Years later, before Auntie Mei died of breast cancer, she asked my Father to move back into the old house. He never really came home though. ‘I think pink should be the colour of Christmas. What do you think, Thomas?’ my Mum said randomly, after sipping the last of her teh. I put down my toys on my seat and looked at her. ‘Pink is a much better colour than red,’ she continued. I nodded unwittingly, now beginning to eat the layers of kueh again one after another, painstakingly removing the sheets from atop each other. From the corner of my eye, I was trying to see whether Father was watching me wolf down the lapis, as much as he was asking my Mum to keep her mouth shut. Mum was silent the entire ride back to the old house. The cars that flew past us didn’t really matter to her, inasmuch as they did to me. The evening sky was slowly creeping from behind the afternoon sun, and people and the cars we flew past had only thoughts of going home stuck in their heads. After that afternoon jaunt, Father went out with friends and came home much later, and Mum had Auntie Mei waiting by the doorstep; she had already prepared a Christmas dinner for just the three of us. I liked pink too, I guess, but I only figured it out after I left my yellow car and my blue boat in the restaurant along East Coast Road, and met Jonathan one rainy Saturday morning at Argosy along 59th.

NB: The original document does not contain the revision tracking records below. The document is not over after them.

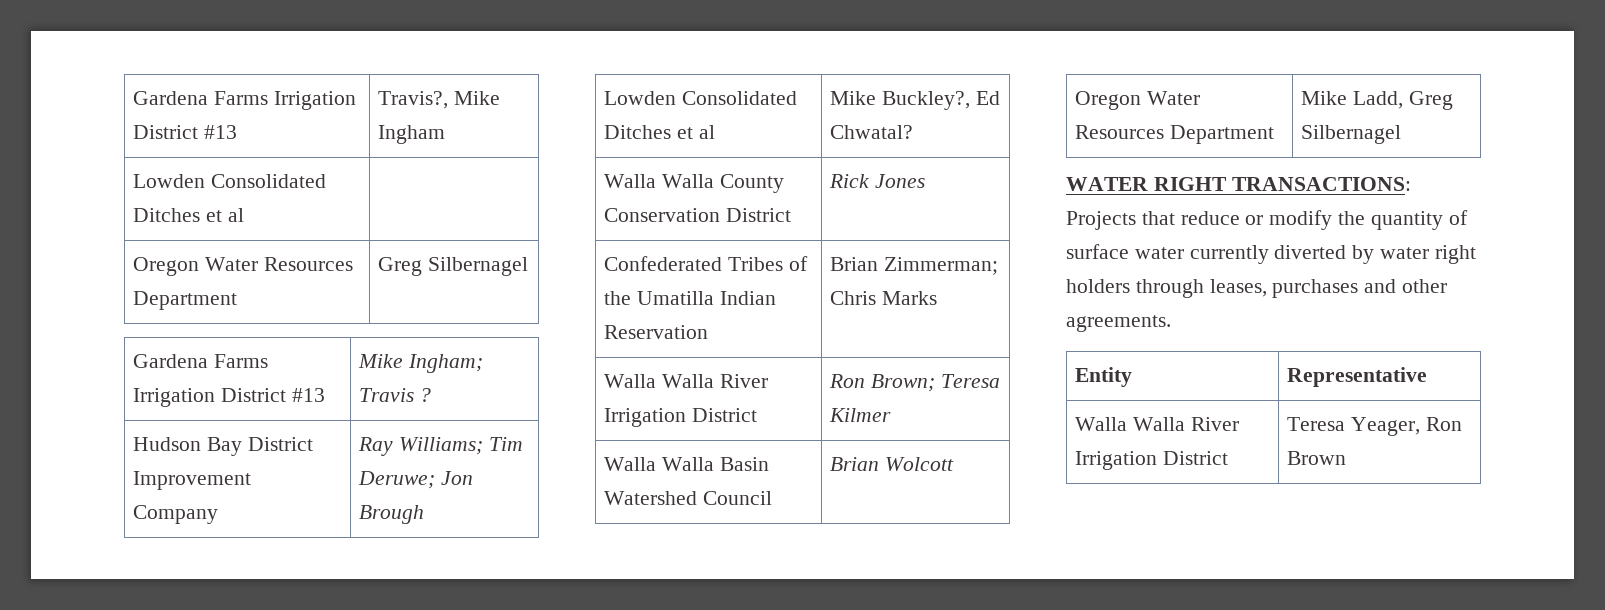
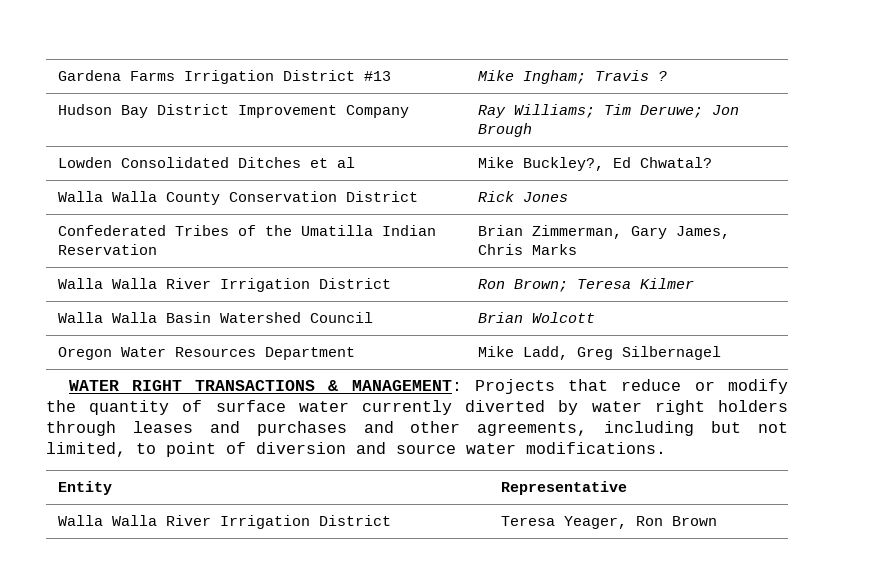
- Gardena Farms Irrigation District #13 | Travis?, Mike Ingham
- Lowden Consolidated Ditches et al |
- Oregon Water Resources Department | Greg Silbernagel
- Confederated Tribes of the Umatilla Indian Reservation | Brian Zimmerman; Chris Marks
+ Confederated Tribes of the Umatilla Indian Reservation | Brian Zimmerman, Gary James, Chris Marks
- WATER RIGHT TRANSACTIONS: Projects that reduce or modify the quantity of surface water currently diverted by water right holders through leases, purchases and other agreements.
+ WATER RIGHT TRANSACTIONS & MANAGEMENT: Projects that reduce or modify the quantity of surface water currently diverted by water right holders through leases and purchases and other agreements, including but not limited, to point of diversion and source water modifications.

People always talk about the best

things they like about the holidays, but one boy discovers that there is

more to the season than just colours, food and toy cars. +++

The Colour of Christmas was a piece I submitted for SG150, a speculative fiction competition that envisioned how Singapore would look like in the next 100 years. It was not selected for the anthology though, and was also the last short story that I wrote before leaving Singapore.